Problem description:
Reproduce all the lines below exactly and omit the images.

Provided records:
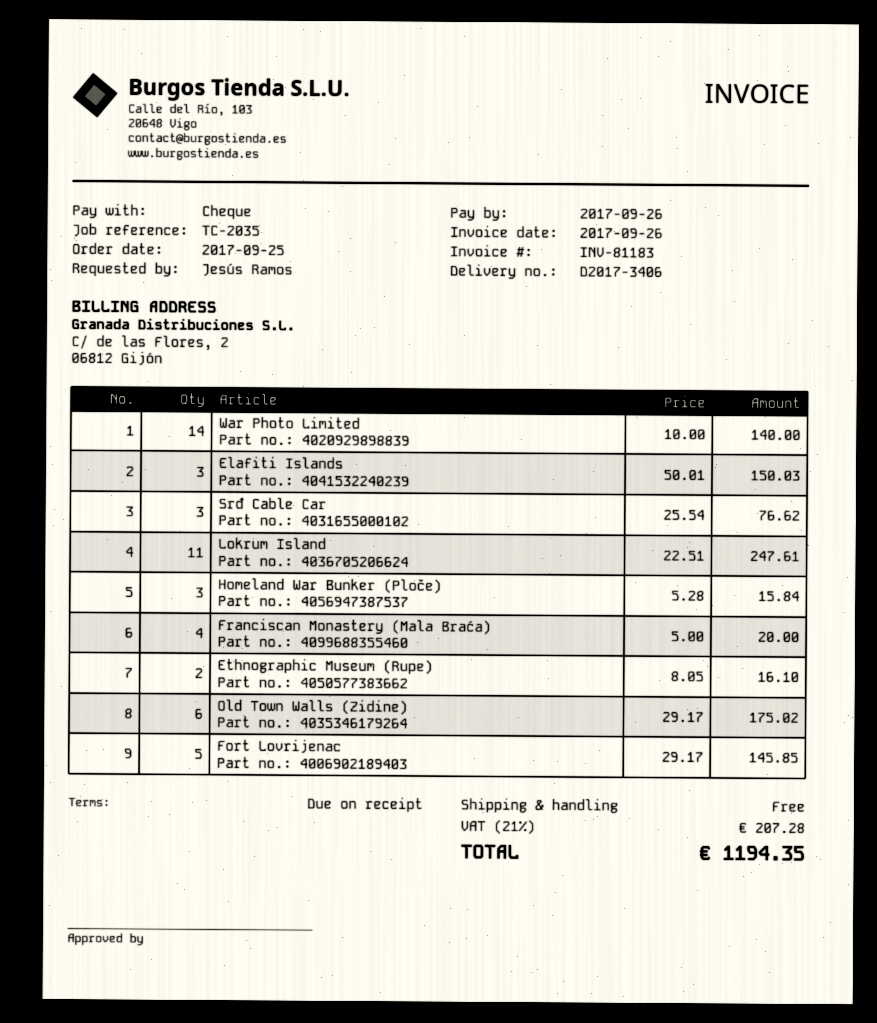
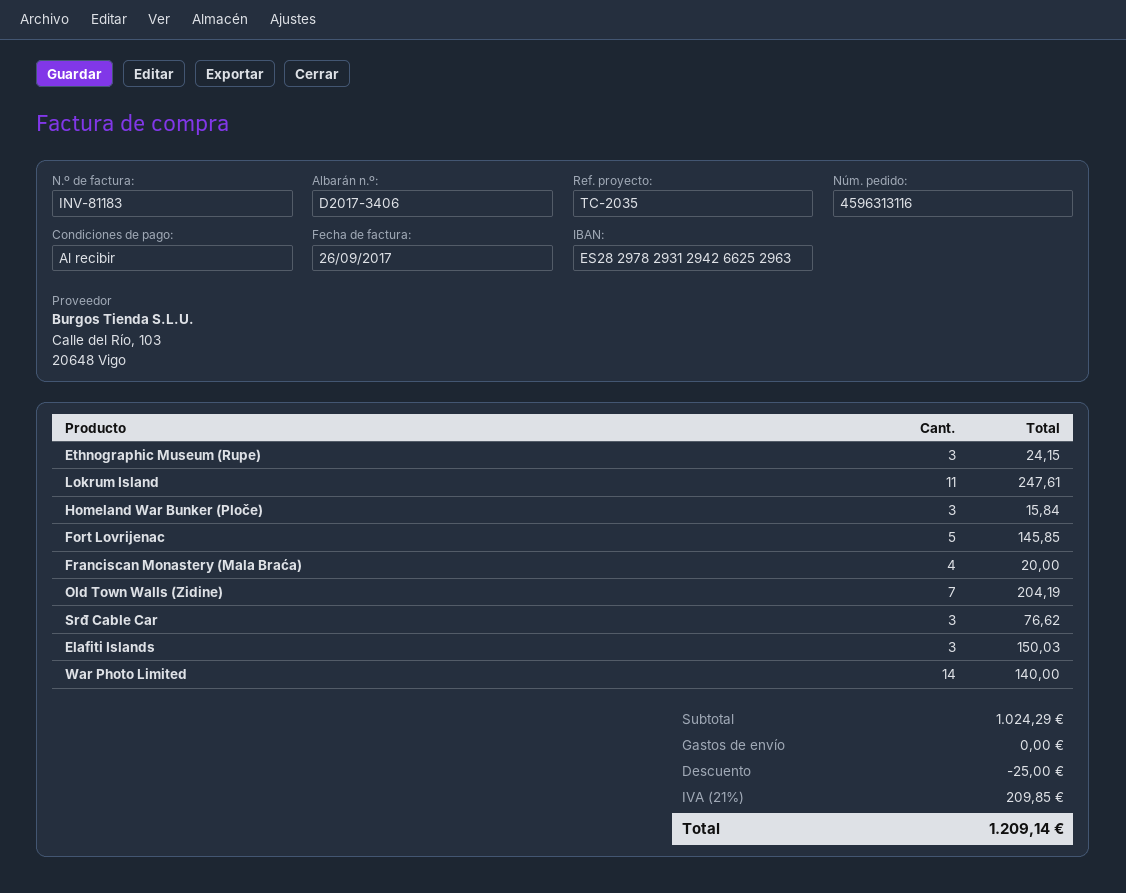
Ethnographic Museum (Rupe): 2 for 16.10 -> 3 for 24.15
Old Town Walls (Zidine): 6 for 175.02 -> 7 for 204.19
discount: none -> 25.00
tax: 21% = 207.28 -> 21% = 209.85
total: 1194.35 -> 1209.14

Written response:
Ethnographic Museum (Rupe): 2 for 16.10 -> 3 for 24.15
Old Town Walls (Zidine): 6 for 175.02 -> 7 for 204.19
discount: none -> 25.00
tax: 21% = 207.28 -> 21% = 209.85
total: 1194.35 -> 1209.14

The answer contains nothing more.